ABOUT THE COLUMNIST

Gracie Bonds Staples is an award-winning journalist who has been writing for daily newspapers since 1979, when she graduated from the University of Southern Mississippi. She joined The Atlanta Journal-Constitution in 2000 after stints at the Fort Worth Star-Telegram, the Sacramento Bee, Raleigh Times and two Mississippi dailies. Staples was recently promoted to Senior Features Enterprise Writer. Look for her columns Thursdays and Saturdays in Living and alternating Sundays in Metro.

Every day I’m reminded of how powerful words are. Coupled with just the right tune they’re carried on wings into our hearts, telling us how love feels, how love lifts and lets you down. Sometimes all at once.

News of Percy Sledge’s passing last week awakened those thoughts in me once more as I listened to every newscast replay, “When a Man Loves A woman.”

The song hearkened back to a time, at least for me, when men weren’t ashamed to cry; when declaring their passion and devotion for their beloved was as natural as breathing and when all of us seemed to believe in romance, in the uplifting power of love and the importance of people.

We marked time by those soundtracks. At least I did.

1972. Remember Roberta Flack’s “The First Time Ever I Saw Your Face”?

1981. Remember the Whispers’ “Love is Where You Find It”?

1994. Remember Boyz II Men and “I’ll Make Love To You”?

If there was ever a song that willed you to love, it was the Whispers singing: “What’s this magic that I feel inside? … Hypnotized by what’s inside of you.”

It may not have been the most popular 80s love song but it resonated with me and my boo. Thirty years later, it still takes me back with loving feelings to that hot California summer in 1984 when we first met in Sacramento, fell in love and then married.

I get the feeling that isn’t happening much any more, that somewhere along the way we simply stopped listening to our hearts and started believing the beats separating the sexes. The ones that say men are players, black women are sexually wanton creatures with mean attitudes, white and Latina women are easily manipulated and none of us are worth the time of day.

Demographers define generations by their year of birth but music also differentiates one generation from the next.

We boomers came of age during the era of free love, Woodstock and the Vietnam War. Gen Xers — age 31 to 46 — were the first kids to play video games and tune into MTV’s music videos after school. And my daughters’ generation, the millennials grew up in a wired world in which ear buds remain a necessary accessory and they’re proud of it.

Growing up in the 60s and 70s, romance was a part of the escape from the atrocities happening in our communities. We escaped through the love of our husbands, wives, boyfriends, girlfriends and children.

Once we fought our way out of the civil rights era and gained greater opportunities through education and the vote, we changed and so did our music. There was no longer a need for unity, support and sadly love — particularly romantic love.

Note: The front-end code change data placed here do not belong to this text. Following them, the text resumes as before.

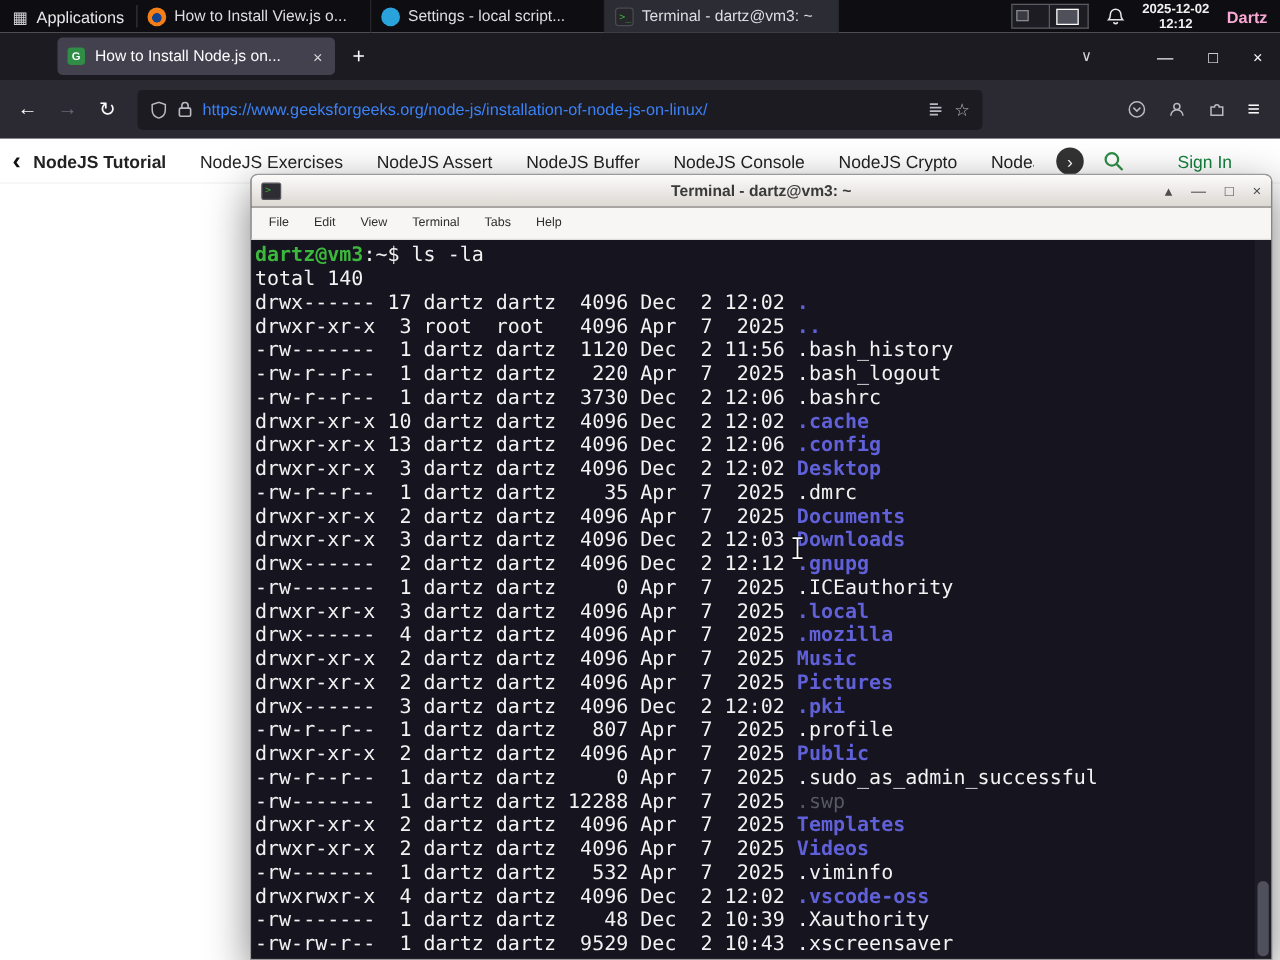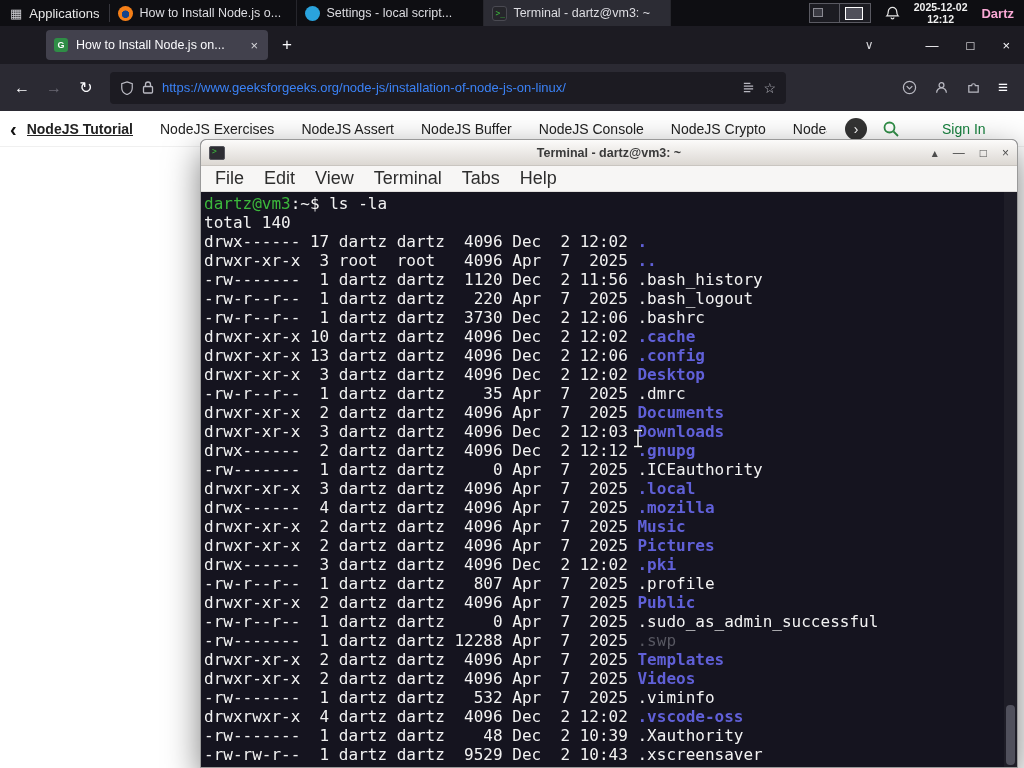--- a/index.html
+++ b/index.html
@@ -118,7 +118,7 @@
     <div class="task-list">
         <div class="task">
           <span class="ticon firefox"></span>
-          <span class="tlabel">How to Install Node.js o...</span>
+          <span class="tlabel">How to Install View.js o...</span>
         </div>
         <div class="task">
           <span class="ticon codium"></span>

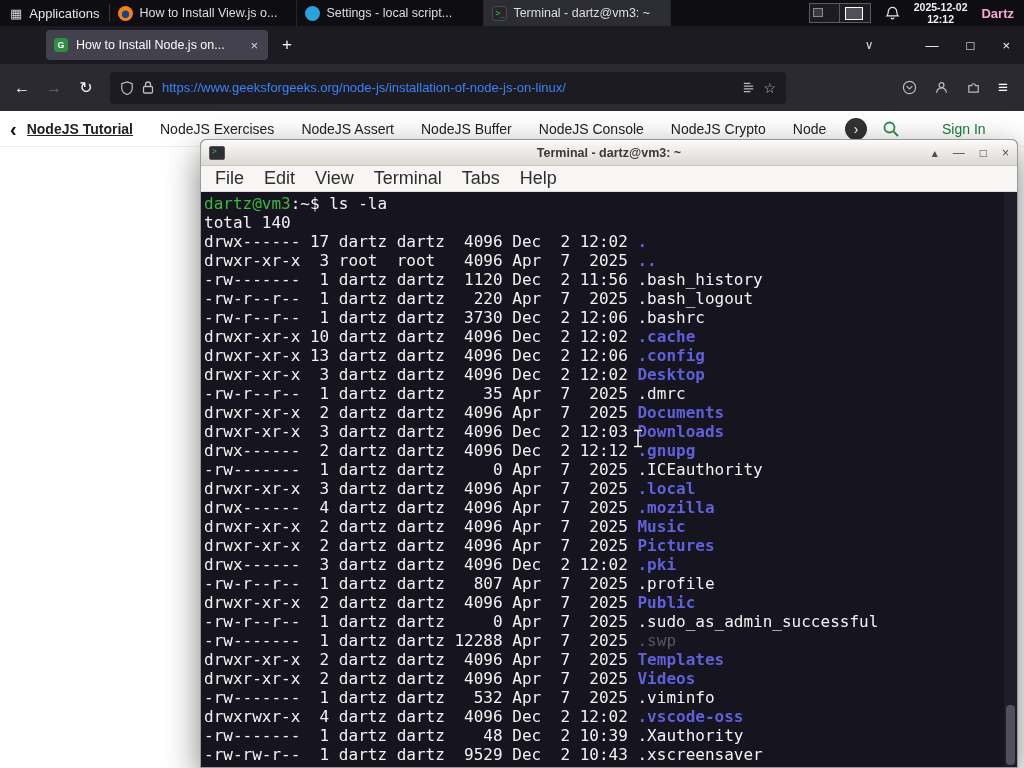--- a/index.html
+++ b/index.html
@@ -65,7 +65,7 @@
          color:#222; border-bottom:1px solid #f0f0f0; position:relative; }
   .gfg-chev-l { font-size:20px; font-weight:bold; color:#111; margin-right:10px; line-height:1; }
   .gfg-links { display:flex; gap:27px; font-size:14px; white-space:nowrap; overflow:hidden; width:800px; }
-  .gfg-link:first-child { font-weight:bold;text-decoration:underline; }
+  .gfg-link:first-child { font-weight:bold; }
   .gfg-chev-r { position:absolute; left:845px; top:7px; width:22px; height:22px; background:#333;
                 color:#fff; border-radius:50%; display:flex; align-items:center; justify-content:center;
                 font-size:14px; }

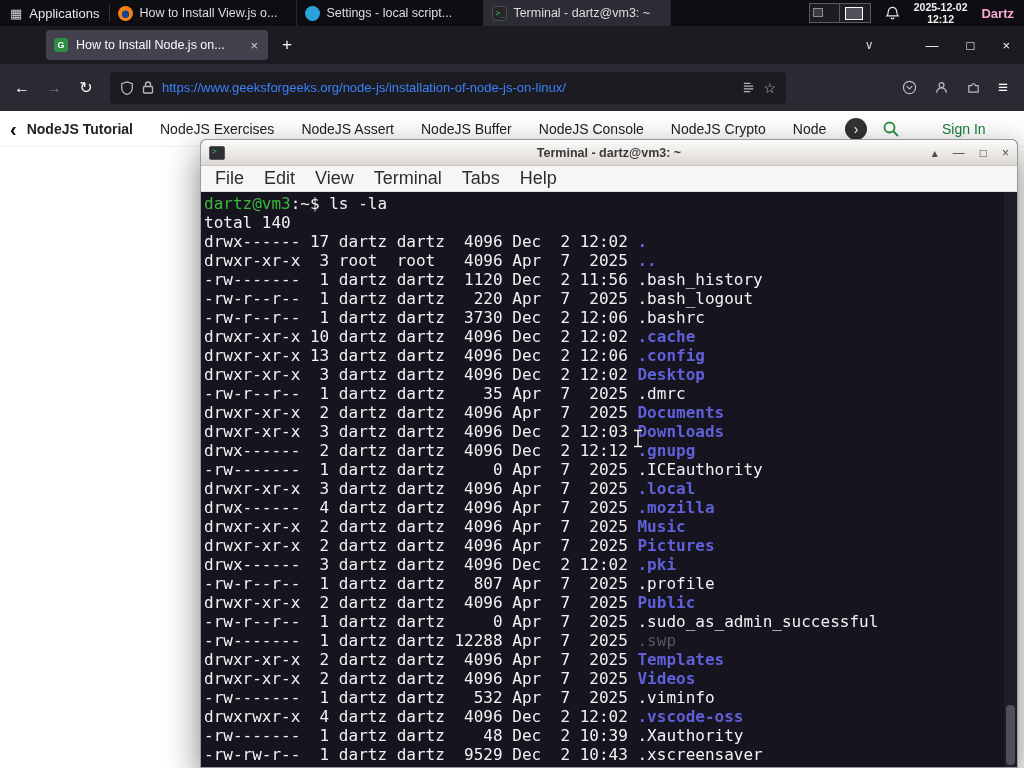--- a/index.html
+++ b/index.html
@@ -89,7 +89,7 @@
   .tbtn { color:#4c4c4c; font-size:12px; line-height:26px; }
   .term-menu { height:26px; background:#f7f6f5; display:flex; align-items:center; gap:4px;
                padding:0 6px; border-bottom:1px solid #e0dedc; }
-  .tmenu-item { font-size:18px; color:#2e2e2e; padding:2px 8px; }
+  .tmenu-item { font-size:10px; color:#2e2e2e; padding:2px 8px; }
   .term-body { position:absolute; top:52px; left:0; right:0; bottom:0; background:#15141f; }
   .term-text { font-family:"DejaVu Sans Mono", monospace; font-size:16px; line-height:19px;
                color:#f2f2f2; white-space:pre; padding:2px 0 0 3px; }

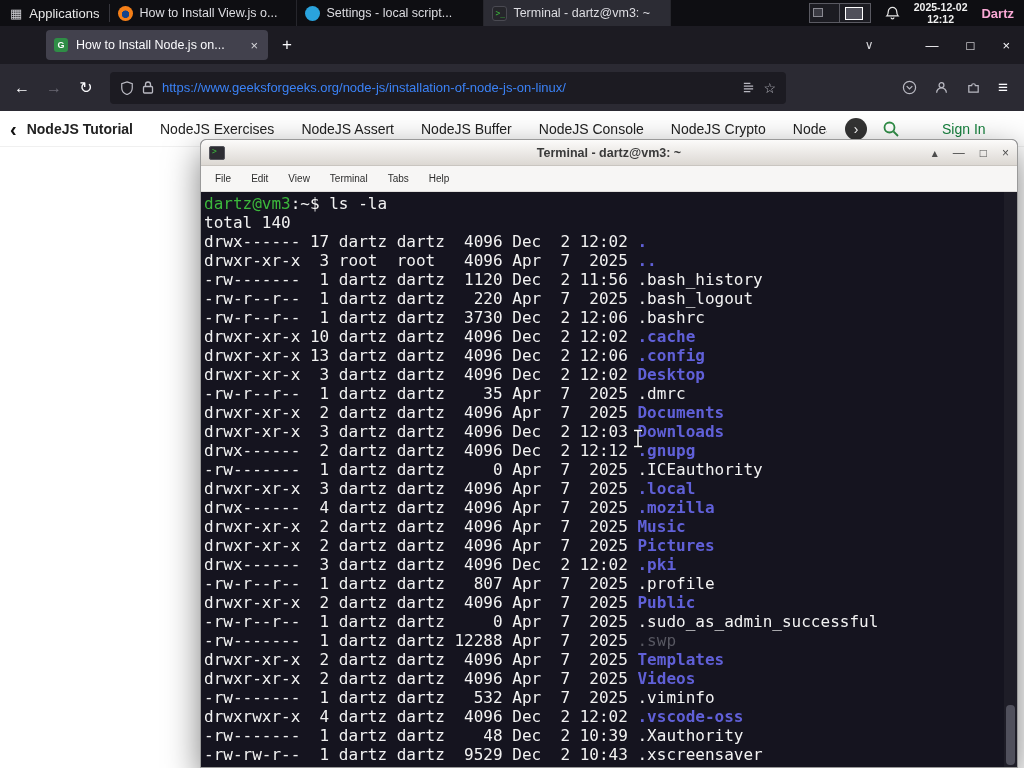--- a/index.html
+++ b/index.html
@@ -94,7 +94,7 @@
   .term-text { font-family:"DejaVu Sans Mono", monospace; font-size:16px; line-height:19px;
                color:#f2f2f2; white-space:pre; padding:2px 0 0 3px; }
   .t-line { height:19px; }
-  .seg.green { color:#3cb83c; font-weight:normal; }
+  .seg.green { color:#3cb83c; font-weight:bold; }
   .seg.fg { color:#f2f2f2; }
   .seg.dir { color:#6060d8; font-weight:bold; }
   .seg.dim { color:#585862; }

“Our soundtrack suddenly changed from, ‘When a Man Loves a Woman’ to ‘Every Girl In the World’ and ‘Back That Thang Up,’ ” said Casimir Spencer, a Los Angeles based film and television publicist. “Our focus shifted as well as the kind of respect we have for ourselves and clearly the respect for the women in our communities.”

Indeed, up until a few days ago when I had the pleasure of meeting a group of Georgia State University journalism students, I might have gone to my grave believing we’d completely lost not only our belief in love but the need for romance.

I remembered Anita Baker, Luther Vandross, Teddy Pendergrass and, Lord, Barry White. They pointed to artists like Taylor Swift, John Legend and Drake. And while they might dance to denigrating rap tunes, they told me the genre is more for fun and dancing. Thank God.

“Everybody is sort of ADHD,” said Grace Leach, 22. “We bounce around from person to person, song to song, statuses and updates on Facebook.”

But it’s love’s soundtracks that hold them, too, they said. For instance, McKenzie Renfroe recalled falling in love for the first time listening to “First Day of My Life” by Bright Eyes. For Joya Johnson, 19, it was John Legend’s “Best You Ever Had.” And A.J. Travers confessed that Tupac sent her there.

Yes, they have their own soundtrack, they told me. It’s just far more vast than anything we old boomers could ever imagine.

Cool.

But I had to ask. Isn’t your soundtrack less about falling in love and more about making out? Isn’t it more about denigrating women and less about honoring and loving them?

Yes and no, they told me.

“Some music is degrading and undermines the value of love, but it does not mean that our entire generation’s music doesn’t have those songs that we listen to as we fall in love,” Travers said. “I think romance will forever be alive and love will always be an integral part of this world and of humanity.”

So there. When a man loves a woman? It’s still happening, y’all.